Data listing:
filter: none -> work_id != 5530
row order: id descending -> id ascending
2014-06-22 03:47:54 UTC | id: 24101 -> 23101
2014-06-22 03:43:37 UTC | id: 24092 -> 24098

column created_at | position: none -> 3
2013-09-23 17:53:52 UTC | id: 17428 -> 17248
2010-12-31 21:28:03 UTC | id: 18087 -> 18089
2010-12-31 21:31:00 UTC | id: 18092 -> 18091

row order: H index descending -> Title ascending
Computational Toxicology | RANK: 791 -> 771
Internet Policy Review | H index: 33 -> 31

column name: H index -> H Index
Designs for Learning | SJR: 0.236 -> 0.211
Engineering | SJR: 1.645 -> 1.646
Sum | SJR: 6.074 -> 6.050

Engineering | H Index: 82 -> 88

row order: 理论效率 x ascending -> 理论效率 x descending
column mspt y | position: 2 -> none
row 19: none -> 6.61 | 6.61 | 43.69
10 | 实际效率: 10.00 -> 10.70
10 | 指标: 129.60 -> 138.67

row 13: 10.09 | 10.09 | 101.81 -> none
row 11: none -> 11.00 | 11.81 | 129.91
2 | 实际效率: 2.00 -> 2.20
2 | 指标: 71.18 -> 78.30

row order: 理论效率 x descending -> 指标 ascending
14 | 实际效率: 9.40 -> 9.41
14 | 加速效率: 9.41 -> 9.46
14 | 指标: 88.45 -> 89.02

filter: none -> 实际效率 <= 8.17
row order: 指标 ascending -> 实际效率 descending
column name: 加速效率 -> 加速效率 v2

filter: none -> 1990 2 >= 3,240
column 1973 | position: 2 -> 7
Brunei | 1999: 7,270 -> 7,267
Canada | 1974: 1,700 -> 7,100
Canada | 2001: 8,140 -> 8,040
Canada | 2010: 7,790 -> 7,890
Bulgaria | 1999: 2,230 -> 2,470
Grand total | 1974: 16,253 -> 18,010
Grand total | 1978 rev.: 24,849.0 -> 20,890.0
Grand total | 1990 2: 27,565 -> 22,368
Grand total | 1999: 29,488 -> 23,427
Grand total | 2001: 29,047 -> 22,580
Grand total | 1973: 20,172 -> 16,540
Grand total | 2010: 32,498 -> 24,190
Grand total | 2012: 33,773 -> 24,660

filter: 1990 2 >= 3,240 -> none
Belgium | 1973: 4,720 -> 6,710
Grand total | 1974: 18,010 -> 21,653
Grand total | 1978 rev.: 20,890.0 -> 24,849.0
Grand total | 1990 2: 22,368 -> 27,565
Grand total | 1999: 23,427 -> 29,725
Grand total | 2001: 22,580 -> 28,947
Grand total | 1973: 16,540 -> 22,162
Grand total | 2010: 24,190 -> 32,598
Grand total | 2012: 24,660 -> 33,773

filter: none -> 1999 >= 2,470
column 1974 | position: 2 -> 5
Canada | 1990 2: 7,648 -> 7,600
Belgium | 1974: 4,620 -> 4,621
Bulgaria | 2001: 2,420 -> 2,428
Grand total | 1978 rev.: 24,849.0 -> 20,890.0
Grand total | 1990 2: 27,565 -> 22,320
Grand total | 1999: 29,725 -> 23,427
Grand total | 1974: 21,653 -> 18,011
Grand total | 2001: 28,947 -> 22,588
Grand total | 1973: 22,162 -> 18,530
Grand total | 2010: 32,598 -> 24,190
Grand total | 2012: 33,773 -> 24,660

What the exercise asks:
Your answer should be the lines above from the one containing "Computational Toxicology | RANK: 791 -> 771" through the one containing "Grand total | 1973: 16,540 -> 22,162", copied exactly and with both ends kept.

Written answer:
Computational Toxicology | RANK: 791 -> 771
Internet Policy Review | H index: 33 -> 31

column name: H index -> H Index
Designs for Learning | SJR: 0.236 -> 0.211
Engineering | SJR: 1.645 -> 1.646
Sum | SJR: 6.074 -> 6.050

Engineering | H Index: 82 -> 88

row order: 理论效率 x ascending -> 理论效率 x descending
column mspt y | position: 2 -> none
row 19: none -> 6.61 | 6.61 | 43.69
10 | 实际效率: 10.00 -> 10.70
10 | 指标: 129.60 -> 138.67

row 13: 10.09 | 10.09 | 101.81 -> none
row 11: none -> 11.00 | 11.81 | 129.91
2 | 实际效率: 2.00 -> 2.20
2 | 指标: 71.18 -> 78.30

row order: 理论效率 x descending -> 指标 ascending
14 | 实际效率: 9.40 -> 9.41
14 | 加速效率: 9.41 -> 9.46
14 | 指标: 88.45 -> 89.02

filter: none -> 实际效率 <= 8.17
row order: 指标 ascending -> 实际效率 descending
column name: 加速效率 -> 加速效率 v2

filter: none -> 1990 2 >= 3,240
column 1973 | position: 2 -> 7
Brunei | 1999: 7,270 -> 7,267
Canada | 1974: 1,700 -> 7,100
Canada | 2001: 8,140 -> 8,040
Canada | 2010: 7,790 -> 7,890
Bulgaria | 1999: 2,230 -> 2,470
Grand total | 1974: 16,253 -> 18,010
Grand total | 1978 rev.: 24,849.0 -> 20,890.0
Grand total | 1990 2: 27,565 -> 22,368
Grand total | 1999: 29,488 -> 23,427
Grand total | 2001: 29,047 -> 22,580
Grand total | 1973: 20,172 -> 16,540
Grand total | 2010: 32,498 -> 24,190
Grand total | 2012: 33,773 -> 24,660

filter: 1990 2 >= 3,240 -> none
Belgium | 1973: 4,720 -> 6,710
Grand total | 1974: 18,010 -> 21,653
Grand total | 1978 rev.: 20,890.0 -> 24,849.0
Grand total | 1990 2: 22,368 -> 27,565
Grand total | 1999: 23,427 -> 29,725
Grand total | 2001: 22,580 -> 28,947
Grand total | 1973: 16,540 -> 22,162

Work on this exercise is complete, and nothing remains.